### Your objective:
Pull every line that includes the word "right" out of the data below and copy it.

[Web page revision data]
◆ ◆ ◆ ◆ ◆

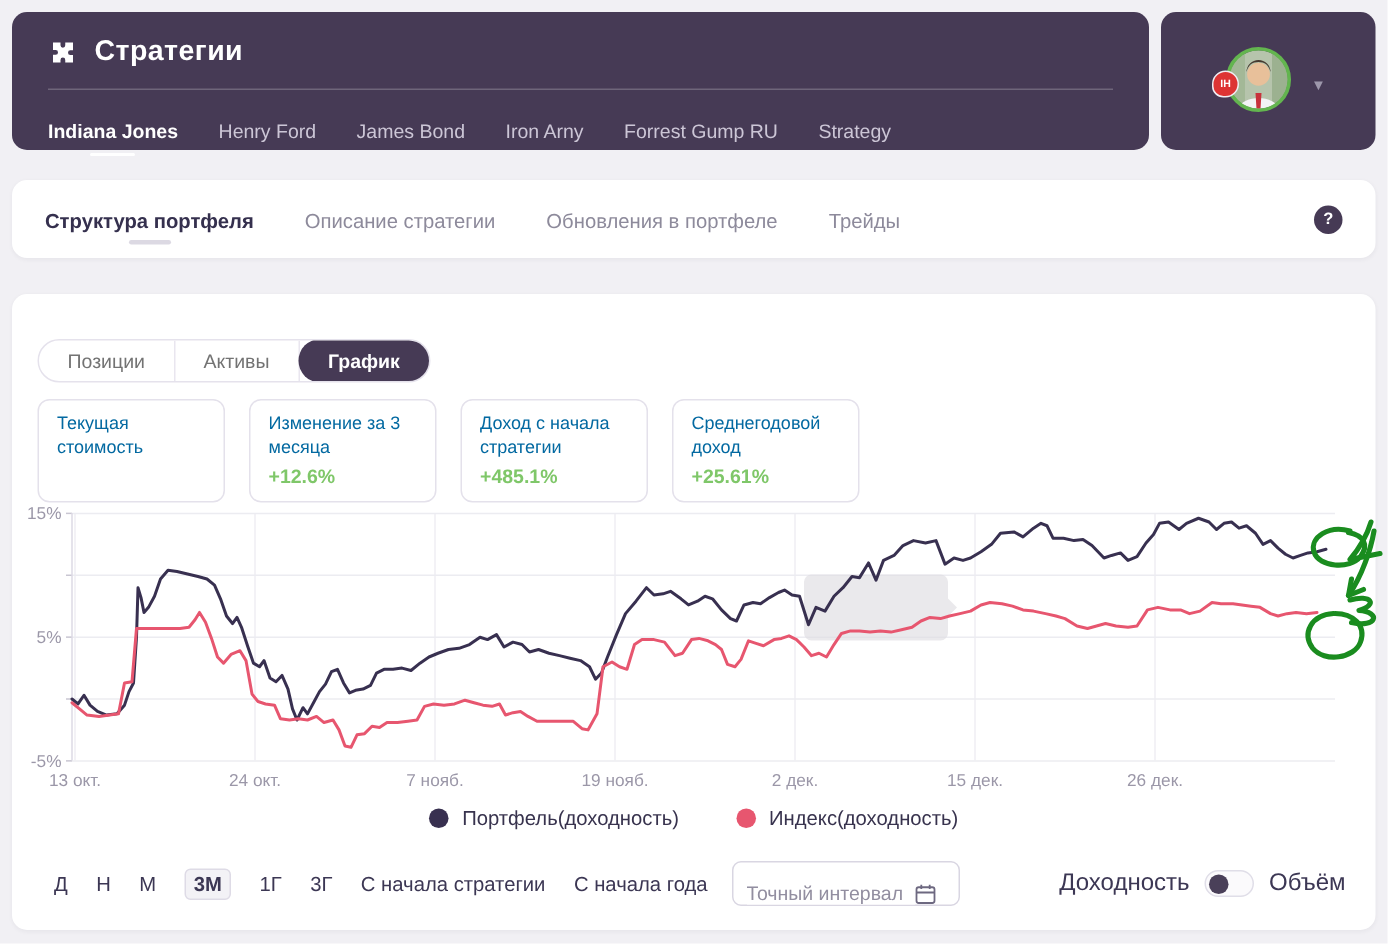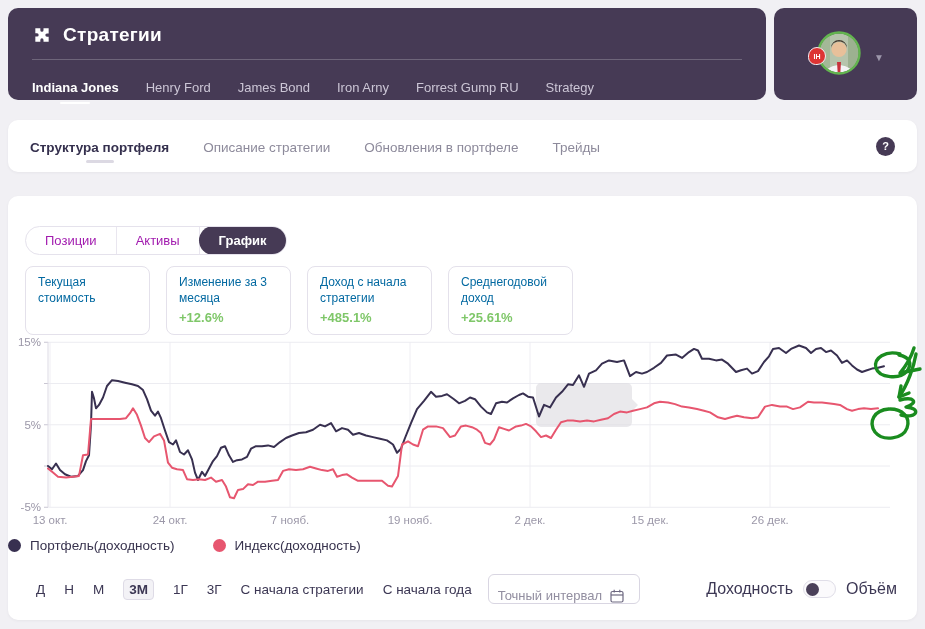--- a/index.html
+++ b/index.html
@@ -36,7 +36,7 @@
   #main-card { left:8px; top:196px; width:909px; height:424px; }
 
   .segmented { position:absolute; left:17px; top:30px; display:flex; border:1px solid #e5e2ec; border-radius:999px; background:#fff; overflow:hidden; }
-  .seg { font-size:13px; color:#a21caf; padding:6px 19px; cursor:pointer; border-right:1px solid #e9e6ef; }
+  .seg { font-size:13px; color:#737373; padding:6px 19px; cursor:pointer; border-right:1px solid #e9e6ef; }
   .seg:last-child { border-right:none; }
   .seg.active { background:#463a55; color:#fff; border-radius:999px; margin:-1px; padding:7px 20px; font-weight:600; }
 

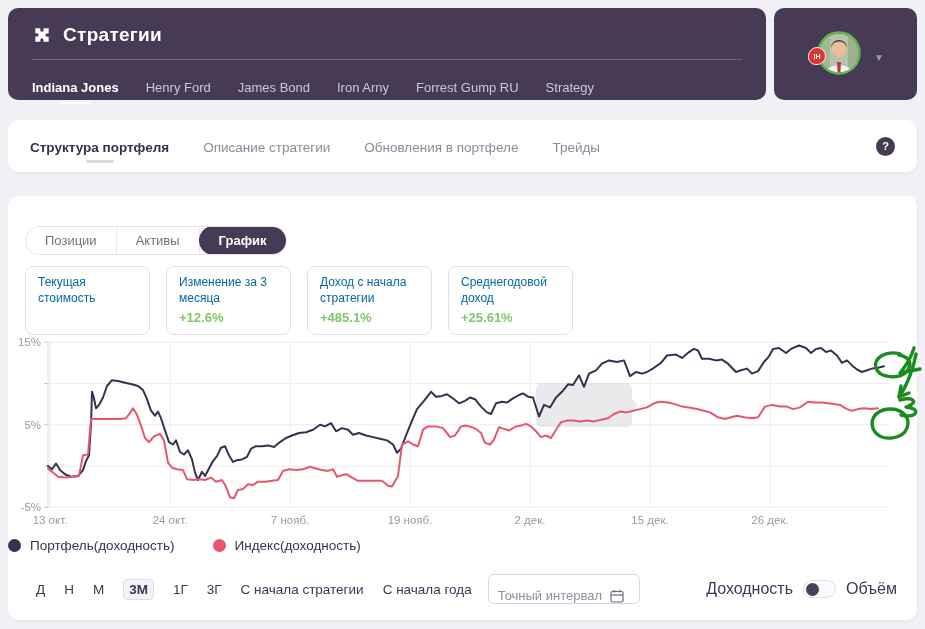--- a/index.html
+++ b/index.html
@@ -50,7 +50,7 @@
   #chart-svg { overflow:visible; }
   #chart-svg text { font-family:"Liberation Sans", sans-serif; font-size:11.5px; fill:#9b97a8; }
 
-  .legend { position:absolute; left:0; top:342px; width:100%; display:flex; justify-content:flex-start; gap:38px; }
+  .legend { position:absolute; left:0; top:342px; width:100%; display:flex; justify-content:center; gap:38px; }
   .legend-item { display:flex; align-items:center; gap:9px; cursor:pointer; }
   .legend-dot { width:13px; height:13px; border-radius:50%; }
   .legend-item span { font-size:13.5px; color:#38334e; }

◆ ◆ ◆ ◆ ◆

### Solution for this problem:
-  .seg { font-size:13px; color:#a21caf; padding:6px 19px; cursor:pointer; border-right:1px solid #e9e6ef; }
+  .seg { font-size:13px; color:#737373; padding:6px 19px; cursor:pointer; border-right:1px solid #e9e6ef; }
   .seg:last-child { border-right:none; }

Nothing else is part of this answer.